Это все монтаж (страница 10)
– Рикки, если ты решила от меня избавится, дождись, пожалуйста, момента, когда я буду стоять у своей могилы, чтобы все вышло быстро и аккуратно, ладно?
– Не говори такого при других девочках, – говорит она сквозь смех.
– Почему?
– Их такое насторожит.
Машины приезжают за нами в половине седьмого. На мне платье, которое я нашла в секонд-хэнде: короткое, изумрудно-зеленое, с чуть расклешенной юбкой, чтобы создать образ девчонки по соседству. Моя лодыжка перевязана, и на мне самые скромные каблучки, которые только нашлись у Рикки. Мы подъезжаем к отелю, одному из многих неприметных местечек в центре Лос-Анджелеса. Нас провожают внутрь и выдают шампанское. Мы ждем, пока приедет Маркус. Нас все еще так много, и Шарлотта не упускает возможности об этом напомнить, пока мы дожидаемся коктейлей.
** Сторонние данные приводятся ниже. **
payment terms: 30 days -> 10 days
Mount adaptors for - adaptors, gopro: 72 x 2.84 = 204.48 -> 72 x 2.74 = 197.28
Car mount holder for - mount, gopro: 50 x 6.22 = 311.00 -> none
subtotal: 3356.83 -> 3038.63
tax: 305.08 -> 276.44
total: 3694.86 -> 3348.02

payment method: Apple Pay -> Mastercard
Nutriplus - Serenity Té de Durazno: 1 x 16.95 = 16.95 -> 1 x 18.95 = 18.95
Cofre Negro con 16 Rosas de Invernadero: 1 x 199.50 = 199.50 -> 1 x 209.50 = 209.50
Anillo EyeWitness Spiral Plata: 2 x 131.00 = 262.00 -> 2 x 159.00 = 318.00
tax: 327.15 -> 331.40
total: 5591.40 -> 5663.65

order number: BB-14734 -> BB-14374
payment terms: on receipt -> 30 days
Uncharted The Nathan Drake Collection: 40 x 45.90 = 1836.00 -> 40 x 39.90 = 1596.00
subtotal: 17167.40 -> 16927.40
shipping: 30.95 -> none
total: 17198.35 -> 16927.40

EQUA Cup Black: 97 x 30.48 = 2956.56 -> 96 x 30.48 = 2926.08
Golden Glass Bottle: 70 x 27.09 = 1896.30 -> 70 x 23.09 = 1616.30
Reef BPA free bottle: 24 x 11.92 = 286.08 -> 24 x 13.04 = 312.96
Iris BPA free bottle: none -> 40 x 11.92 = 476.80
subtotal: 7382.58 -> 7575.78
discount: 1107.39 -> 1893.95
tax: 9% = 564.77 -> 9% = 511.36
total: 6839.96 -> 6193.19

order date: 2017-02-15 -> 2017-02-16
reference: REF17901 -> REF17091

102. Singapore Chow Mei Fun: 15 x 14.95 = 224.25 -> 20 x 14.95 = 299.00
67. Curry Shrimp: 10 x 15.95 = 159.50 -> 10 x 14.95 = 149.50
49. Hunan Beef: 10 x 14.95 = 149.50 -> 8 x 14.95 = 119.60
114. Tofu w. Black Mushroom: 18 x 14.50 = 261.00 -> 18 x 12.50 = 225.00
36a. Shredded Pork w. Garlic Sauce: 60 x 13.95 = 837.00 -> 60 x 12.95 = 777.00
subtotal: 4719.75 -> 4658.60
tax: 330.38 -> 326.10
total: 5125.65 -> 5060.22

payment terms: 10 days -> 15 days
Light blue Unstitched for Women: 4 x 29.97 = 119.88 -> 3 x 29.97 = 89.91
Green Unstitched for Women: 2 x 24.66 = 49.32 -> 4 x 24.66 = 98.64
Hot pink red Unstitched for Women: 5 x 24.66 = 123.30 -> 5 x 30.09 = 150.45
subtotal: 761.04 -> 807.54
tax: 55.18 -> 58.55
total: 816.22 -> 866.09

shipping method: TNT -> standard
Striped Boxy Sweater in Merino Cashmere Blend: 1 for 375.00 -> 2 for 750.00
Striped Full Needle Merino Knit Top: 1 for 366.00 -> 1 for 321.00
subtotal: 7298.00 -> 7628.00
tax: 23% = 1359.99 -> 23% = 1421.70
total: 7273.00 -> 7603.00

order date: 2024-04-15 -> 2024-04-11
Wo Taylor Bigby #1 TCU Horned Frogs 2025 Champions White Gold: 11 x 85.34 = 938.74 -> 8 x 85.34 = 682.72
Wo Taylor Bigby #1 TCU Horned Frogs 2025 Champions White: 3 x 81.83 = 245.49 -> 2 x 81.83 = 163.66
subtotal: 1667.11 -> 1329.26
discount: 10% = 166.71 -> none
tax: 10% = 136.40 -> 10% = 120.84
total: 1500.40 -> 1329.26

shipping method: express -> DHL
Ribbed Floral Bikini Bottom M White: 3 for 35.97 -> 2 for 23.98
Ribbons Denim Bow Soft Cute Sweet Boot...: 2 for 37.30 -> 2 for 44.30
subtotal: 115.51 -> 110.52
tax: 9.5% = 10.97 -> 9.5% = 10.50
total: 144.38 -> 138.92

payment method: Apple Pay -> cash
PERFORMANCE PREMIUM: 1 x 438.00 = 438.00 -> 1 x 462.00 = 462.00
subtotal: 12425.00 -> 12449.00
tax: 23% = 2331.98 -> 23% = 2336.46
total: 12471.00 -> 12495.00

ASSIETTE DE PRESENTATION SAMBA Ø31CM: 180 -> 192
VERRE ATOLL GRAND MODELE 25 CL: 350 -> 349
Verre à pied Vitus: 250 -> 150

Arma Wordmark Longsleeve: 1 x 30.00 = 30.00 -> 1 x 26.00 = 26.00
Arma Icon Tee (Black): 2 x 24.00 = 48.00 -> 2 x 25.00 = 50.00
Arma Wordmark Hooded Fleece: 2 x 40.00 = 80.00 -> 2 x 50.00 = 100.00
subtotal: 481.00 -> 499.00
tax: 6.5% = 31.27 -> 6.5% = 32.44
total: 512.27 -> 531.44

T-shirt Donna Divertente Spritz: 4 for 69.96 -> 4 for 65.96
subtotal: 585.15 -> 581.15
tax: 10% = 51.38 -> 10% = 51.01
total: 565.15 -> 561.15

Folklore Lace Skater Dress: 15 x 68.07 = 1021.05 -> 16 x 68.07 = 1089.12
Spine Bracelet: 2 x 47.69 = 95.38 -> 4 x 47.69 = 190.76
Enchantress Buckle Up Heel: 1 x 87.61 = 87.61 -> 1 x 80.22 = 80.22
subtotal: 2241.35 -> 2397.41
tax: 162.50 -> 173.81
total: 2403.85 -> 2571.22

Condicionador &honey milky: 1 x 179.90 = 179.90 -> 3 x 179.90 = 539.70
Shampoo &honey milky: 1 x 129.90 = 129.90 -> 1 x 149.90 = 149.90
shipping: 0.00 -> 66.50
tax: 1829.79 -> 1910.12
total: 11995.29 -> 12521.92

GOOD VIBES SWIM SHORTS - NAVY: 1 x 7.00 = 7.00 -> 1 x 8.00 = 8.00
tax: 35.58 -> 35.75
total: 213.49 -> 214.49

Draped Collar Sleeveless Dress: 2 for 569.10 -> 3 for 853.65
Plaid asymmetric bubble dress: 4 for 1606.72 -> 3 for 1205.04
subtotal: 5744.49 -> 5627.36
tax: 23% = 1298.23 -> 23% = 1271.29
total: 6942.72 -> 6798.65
– Я считаю, ты должна пойти первой, – говорит она мне, – Прия согласна.
Прия сейчас разговаривает с Аалией, но мне не верится, что Шарлотта хоть раз в жизни просила у нее совета.
– Не знаю, – говорю я, – кажется, это немного агрессивно.
Шарлотта смеется.
– Маркус хочет агрессии. Ты же смотрела прошлый сезон, так?
Да, смотрела, и тут Шарлотта права. Маркуса не интересовали трепетные фиалки, а мне нужно, чтобы он продолжил обращать на меня внимание.
– Сама подумай, Жак: на этом этапе путешествия так легко потеряться в толпе!
– Ты права. Но я не хочу воровать время у других девочек, понимаешь? – говорю я, вспоминая, что мне сказала Рикки.
– Поверь, Маркусу значительно интереснее поговорить с тобой, – отвечает она, – я просто хочу предоставить ему возможность.
Знаете, в чем весь ужас этого шоу? Я каждый раз прекрасно понимаю, что происходит, знаю, что мною манипулируют, и на каком-то этапе начинаю верить, что и правда должна делать то, что мне велят. А любой зритель смотрит на это потом и думает: «Жаклин Мэттис, ты не только человек дрянной, ты еще и полная дура, раз на такое повелась».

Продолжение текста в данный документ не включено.